#### Directions:
Please set down the line that contains "subtotal: 98.00 -> 110.00" and every line below it through the last, exactly as written, with no other lines.

#### Supplied material:
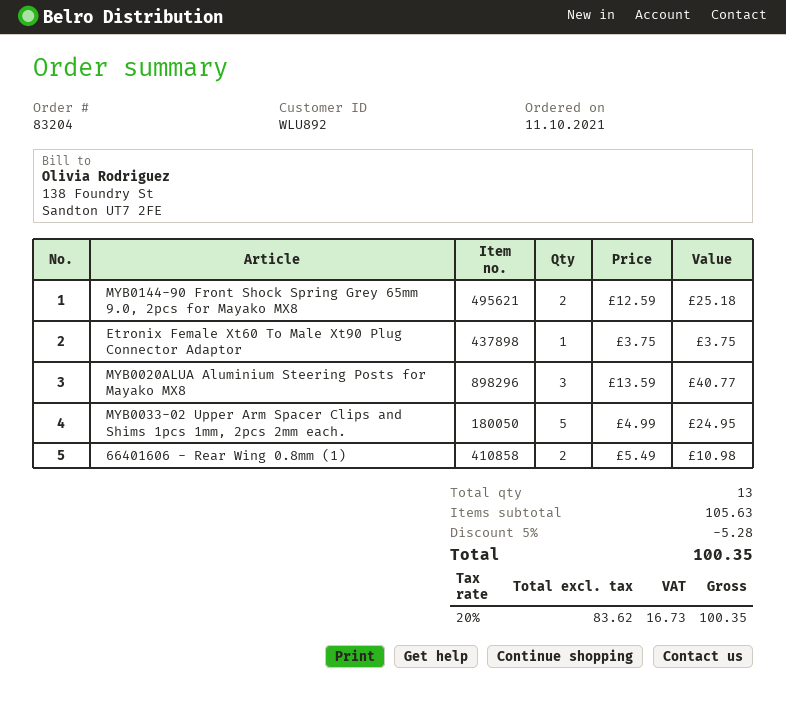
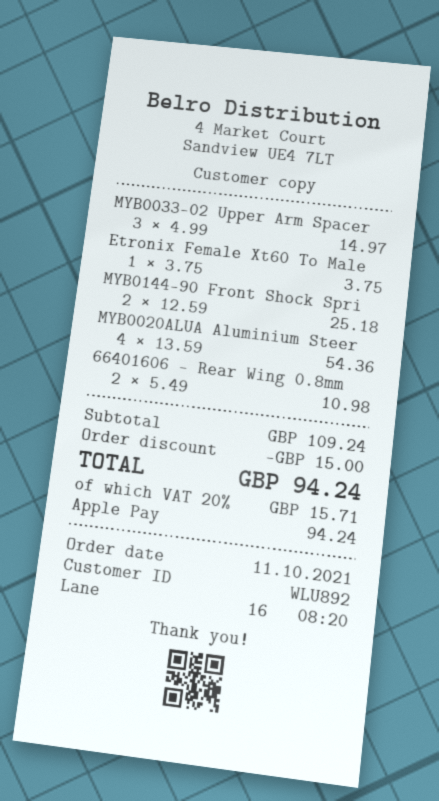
MYB0020ALUA Aluminium Steering Posts for Mayako MX8: 3 x 13.59 = 40.77 -> 4 x 13.59 = 54.36
MYB0033-02 Upper Arm Spacer Clips and Shims 1pcs 1mm, 2pcs 2mm each.: 5 x 4.99 = 24.95 -> 3 x 4.99 = 14.97
subtotal: 105.63 -> 109.24
discount: 5.28 -> 15.00
tax: 20% = 16.73 -> 20% = 15.71
total: 100.35 -> 94.24

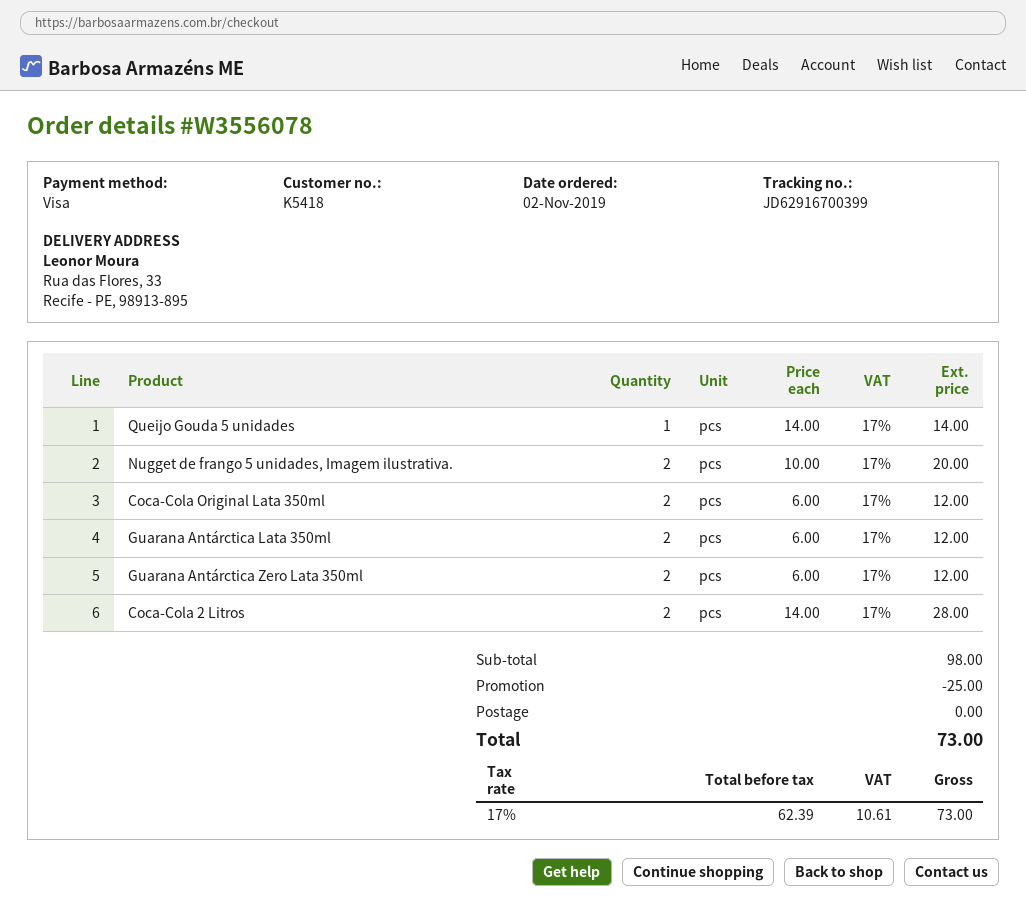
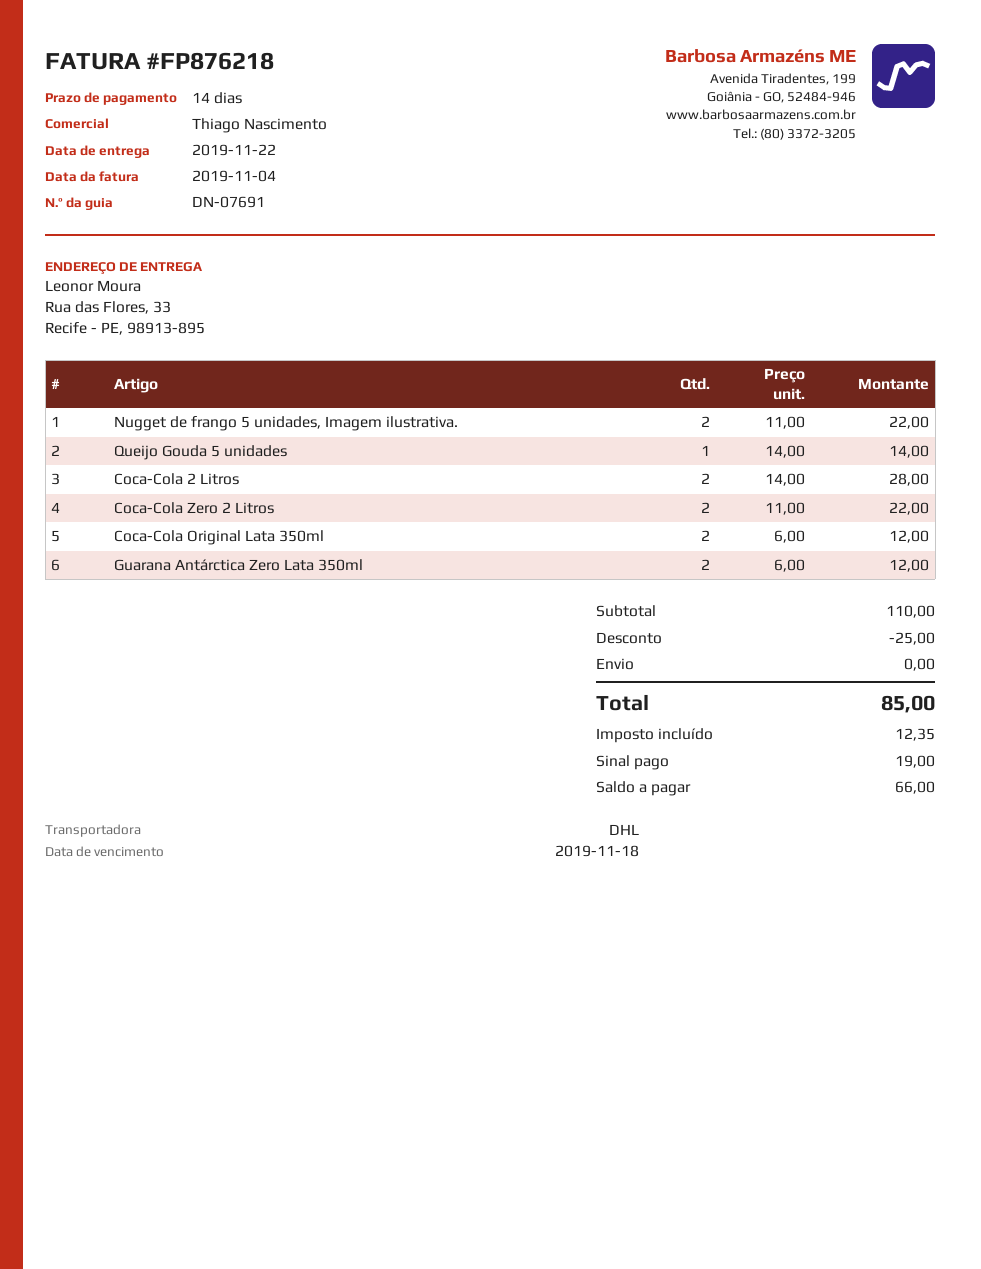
Nugget de frango 5 unidades, Imagem ilustrativa.: 2 x 10.00 = 20.00 -> 2 x 11.00 = 22.00
Guarana Antárctica Lata 350ml: 2 x 6.00 = 12.00 -> none
Coca-Cola Zero 2 Litros: none -> 2 x 11.00 = 22.00
subtotal: 98.00 -> 110.00
tax: 10.61 -> 12.35
total: 73.00 -> 85.00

#### Result of this task:
subtotal: 98.00 -> 110.00
tax: 10.61 -> 12.35
total: 73.00 -> 85.00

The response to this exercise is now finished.